20th Apr 2023. 8.58am
Regency View:
BUY RWS Holdings (RWS)
Regency View:
BUY RWS Holdings (RWS)
High quality RWS build acquisition war chest
When it comes to successful long-term investing, there’s few better strategies than buying quality at a discount.
Consistent cash generators that trade at a deep discount to historic and projected growth rates.
RWS Holdings (RWS) is a perfect example of this discounted quality approach…
The translation specialist is extremely cash-generative, has a rock-solid balance sheet, and management has hiked the dividend for 19 years in a row.
This quality is not being reflected in a share price which trades at a 58% discount to estimated Fair Value and the stock has a PE less than half its five-year average.
Long-term catalysts underpin language services market
RWS remove language barriers for their global, blue-chip client base.
They do this through the provision of technology-enabled language, content management and intellectual property (IP) services.
RWS have an army of more than 2,000 linguistic experts allowing the business to support 429 language pairs and variations.

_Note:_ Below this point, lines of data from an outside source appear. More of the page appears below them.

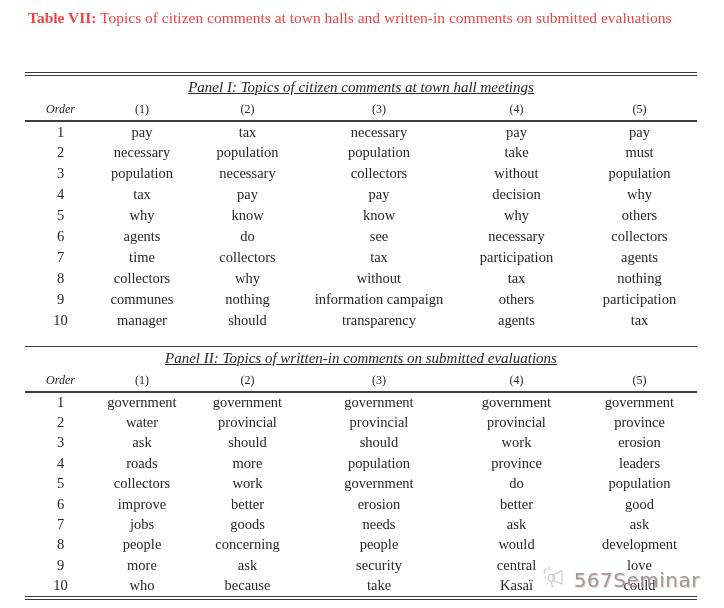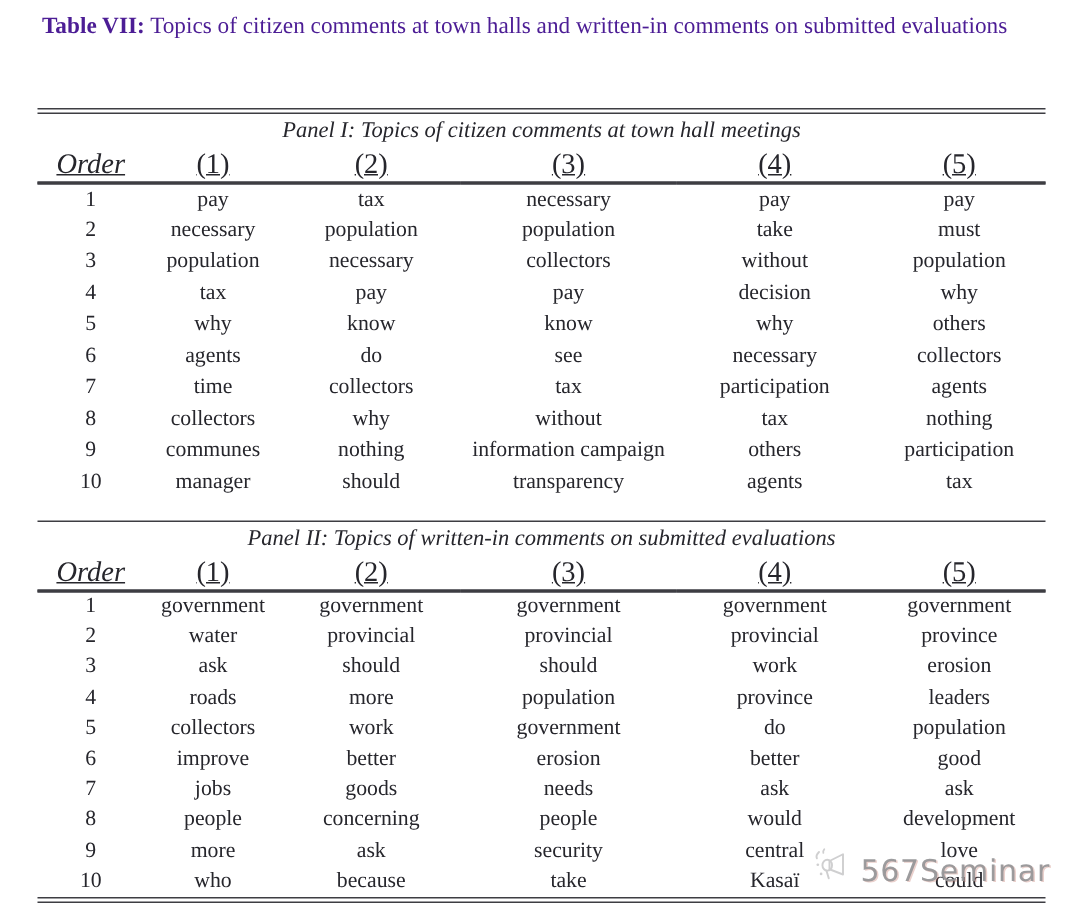--- a/index.html
+++ b/index.html
@@ -13,21 +13,21 @@
     font-family: "Liberation Serif", "DejaVu Serif", serif;
     overflow: hidden;
   }
   .doc-title {
     position: absolute;
     left: 28px;
     top: 7px;
     width: 674px;
     font-size: 15.5px;
     line-height: 22px;
-    color: #4c1d95;
+    color: #ef4444;
   }
   .doc-title b { font-weight: bold; }
   .table-area {
     position: absolute;
     left: 25px;
     top: 72px;
     width: 672px;
   }
   .rule-double {
     height: 4px;
@@ -39,38 +39,38 @@
     border-top: 1px solid #3d3d42;
     height: 0;
   }
   .panel-title {
     text-align: center;
     font-style: italic;
     font-size: 15px;
     line-height: 23px;
     color: #26262c;
     white-space: nowrap;
+    text-decoration: underline;
   }
   table.topics {
     width: 672px;
     border-collapse: collapse;
     table-layout: fixed;
   }
   table.topics th, table.topics td {
     text-align: center;
     vertical-align: middle;
     font-weight: normal;
     overflow: visible;
     white-space: nowrap;
     padding: 0;
   }
   table.topics th {
-    font-size: 19px;
+    font-size: 12px;
     height: 22px;
-    text-decoration: underline;
   }
   table.topics thead tr { border-bottom: 2px solid #3d3d42; }
   table.topics th:first-child { font-style: italic; }
   table.topics td { font-size: 14.5px; }
   .panel-1 td { height: 21px; }
   .panel-2 td { height: 20.4px; }
   
   table.topics th:nth-child(1), table.topics td:nth-child(1) { width: 71px; }
   table.topics th:nth-child(2), table.topics td:nth-child(2) { width: 92px; }
   table.topics th:nth-child(3), table.topics td:nth-child(3) { width: 119px; }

Trados Studio is RWS’ computer-assisted translation (CAT) tool which is used by more than 270,000 translators.
The Trados Studio software has neural machine translation (NMT) capabilities which uses the latest advances in the field of artificial intelligence (AI) to provide adaptable translation at scale.
There is no doubt that the use of AI technology will be key to driving innovation in the language services market. And some have argued that open-source AI like ChatGPT is a threat to businesses like RWS.

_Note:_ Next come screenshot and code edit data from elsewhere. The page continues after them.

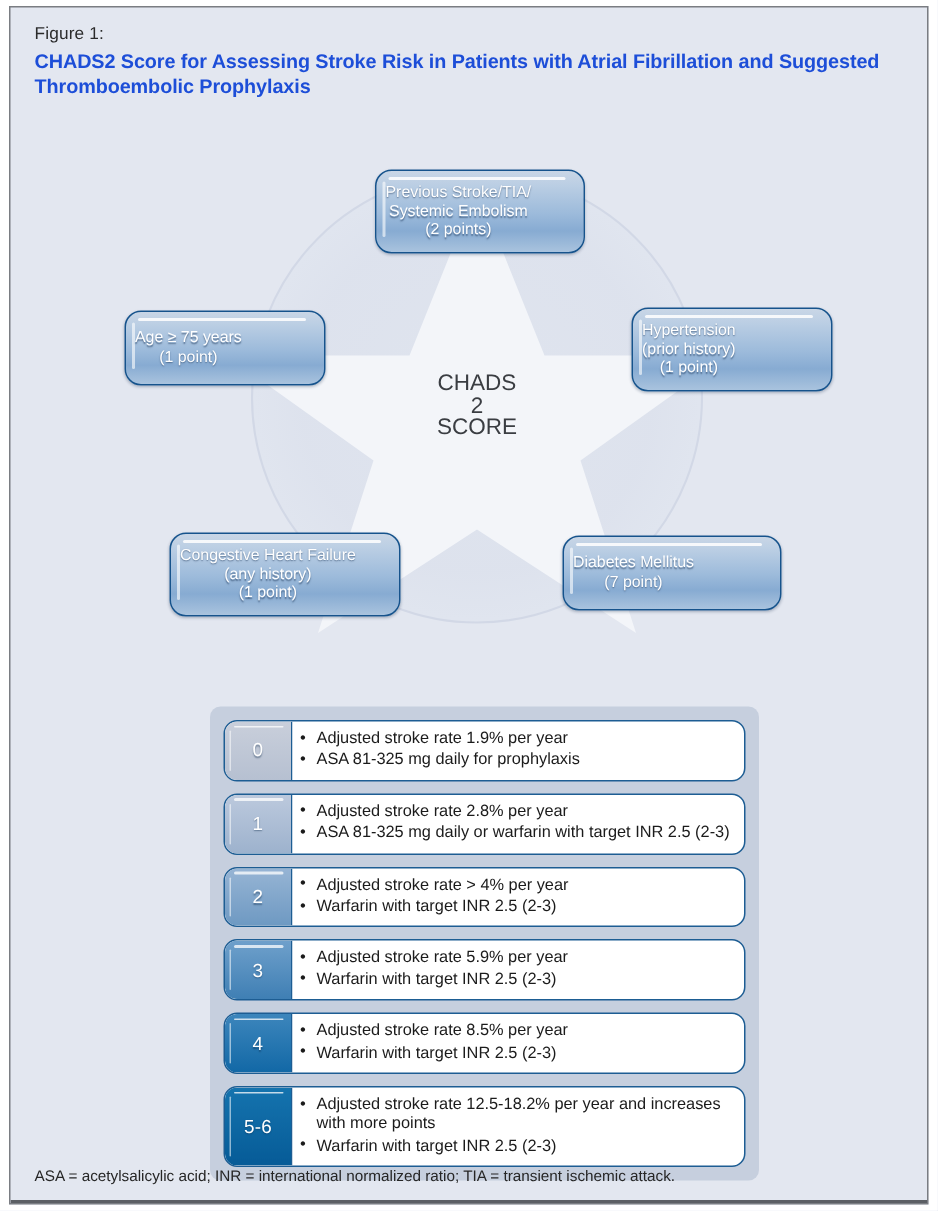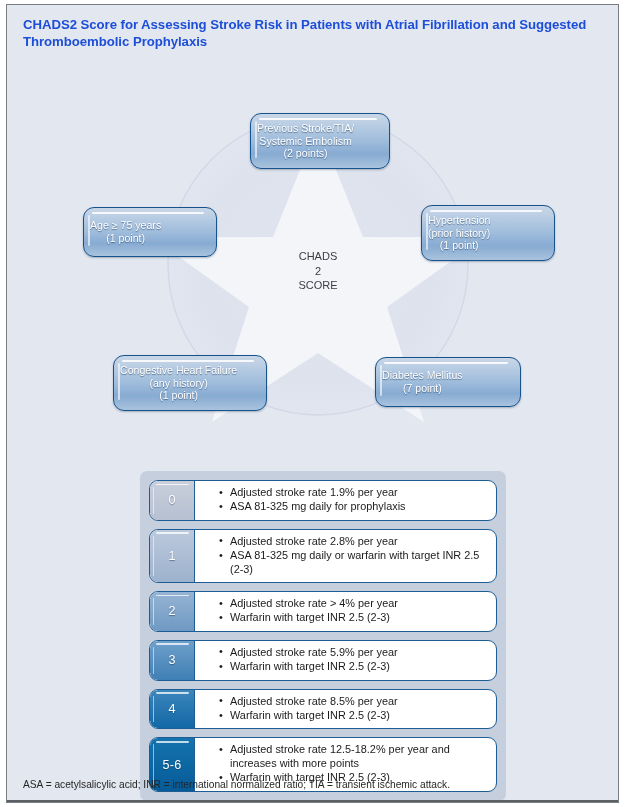--- a/index.html
+++ b/index.html
@@ -113,21 +113,21 @@
   #node-htn      { left: 414px; top: 108px; width: 134px; height: 56px; }
   #node-chf      { left: 106px; top: 258px; width: 154px; height: 56px; }
   #node-dm       { left: 368px; top: 260px; width: 146px; height: 50px; }
 
   #center-label {
     position: absolute;
     left: 266px;
     top: 152px;
     width: 90px;
     text-align: center;
-    font-size: 11px;
+    font-size: 15px;
     line-height: 14.5px;
     color: #3a3d42;
     white-space: pre-line;
   }
 
   
   #score-panel {
     position: absolute;
     left: 133px;
     top: 466px;
@@ -171,21 +171,21 @@
   }
   .badge-side-hl {
     position: absolute;
     left: 2.5px; top: 6px; bottom: 6px;
     width: 1.6px;
     border-radius: 2px;
     background: rgba(255,255,255,.55);
   }
   .score-content {
     flex: 1;
-    padding: 5px 8px 5px 24px;
+    padding: 5px 8px 5px 5px;
     box-sizing: border-box;
   }
   .score-content ul {
     margin: 0;
     padding: 0;
     list-style: none;
   }
   .score-content li {
     position: relative;
     font-size: 10.9px;
@@ -218,20 +218,21 @@
     color: #262626;
     line-height: 13px;
   }
 </style>
 </head>
 <body>
 
 <div id="figure-frame">
 
   <div id="figure-header">
+    <div id="figure-label">Figure 1:</div>
     <div id="figure-title">CHADS2 Score for Assessing Stroke Risk in Patients with Atrial Fibrillation and Suggested Thromboembolic Prophylaxis</div>
   </div>
 
   <div id="star-area">
 
     <svg id="star-svg" width="613" height="340">
       <defs>
         <radialGradient id="ringGrad" cx="50%" cy="50%" r="50%">
           <stop offset="0%" stop-color="#dfe4ee"></stop>
           <stop offset="78%" stop-color="#dde2ed"></stop>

However, RWS’ blue chip client base, which includes 19 of the top 20 pharmas and 18 of the top 20 law firms, require very high levels of accuracy which means open-source AI is unlikely to pose a threat.
There are also several long-term catalysts which are likely to underpin demand for RWS services:
1. The increasingly complex regulatory landscape in the industries many RWS’ clients work in.
2. The improving internet availability in non-English speaking emerging markets.
3. The incremental rise of digitizing content and personalised international customer service.
These factors are expected to see the global language services market grow at a compound annual rate (CAGR) of 5.3% over the next five years.
Gearing up for acquisitive growth
RWS is the second biggest player in the language services market but has less than a 2% share. This suggests there is plenty of scope for organic and acquisitive growth.
A key benefit of buying high-quality cash generative businesses like RWS is they can fund acquisitions without diluting investors.
RWS’ cash conversion ratio, it’s ability to turn cash into profits, sits at 110%. This has created a debt-free balance sheet with a net cash position of £110m.
And RWS plan to use this cash to take advantage of current market conditions which have seen businesses on a weaker financial footing get punished.
Ian El-Mokadem, RWS chief executive, said:
“We believe that the current environment presents an opportunity for us to strengthen our leadership in our markets, as a well-funded business of unique scale, sector diversification, footprint and capabilities”.
“In parallel, the group’s strong cash generation and balance sheet mean that we retain the ability and appetite to make strategically compelling acquisitions” he added.
Should RWS’s growth strategy start bearing fruit, the stock will be ripe for a rerating.
Locking in long-term value
Typically speaking, a stable cash generator like RWS would trade on a premium valuation and a PE north of 20 would not be unreasonable.
RWS’ five-year average PE is 26.5 – making its current forward-looking PE of 10.6 look very eye-catching.
Granted, there have been several factors which have contributed to a marked down valuation including the war in Ukraine impacting RWS’s Russian translation revenues and the introduction of a unitary patent across the EU.
However, we believe these factors are now priced-in and RWS’ strong and stable cash generation along with its plans to boost acquisitive growth leave the shares looking cheap.
The shares trade on a Price to Book Value of 1 and Price to Free Cashflow of 11.7, giving them one of the most attractive valuations in the Professional & Commercial Services industry.
And on a discounted cashflow basis, RWS currently trade on a 58% discount to estimated Fair Value.
Combine this with a steadily rising dividend, which currently offers a 4.42% forward yield, and RWS offer investors the chance to lock in some long-term value.
Disclaimer:
All content is provided for general information only and should not be construed as any form of advice or personal recommendation. The provision of this content is not regulated by the Financial Conduct Authority.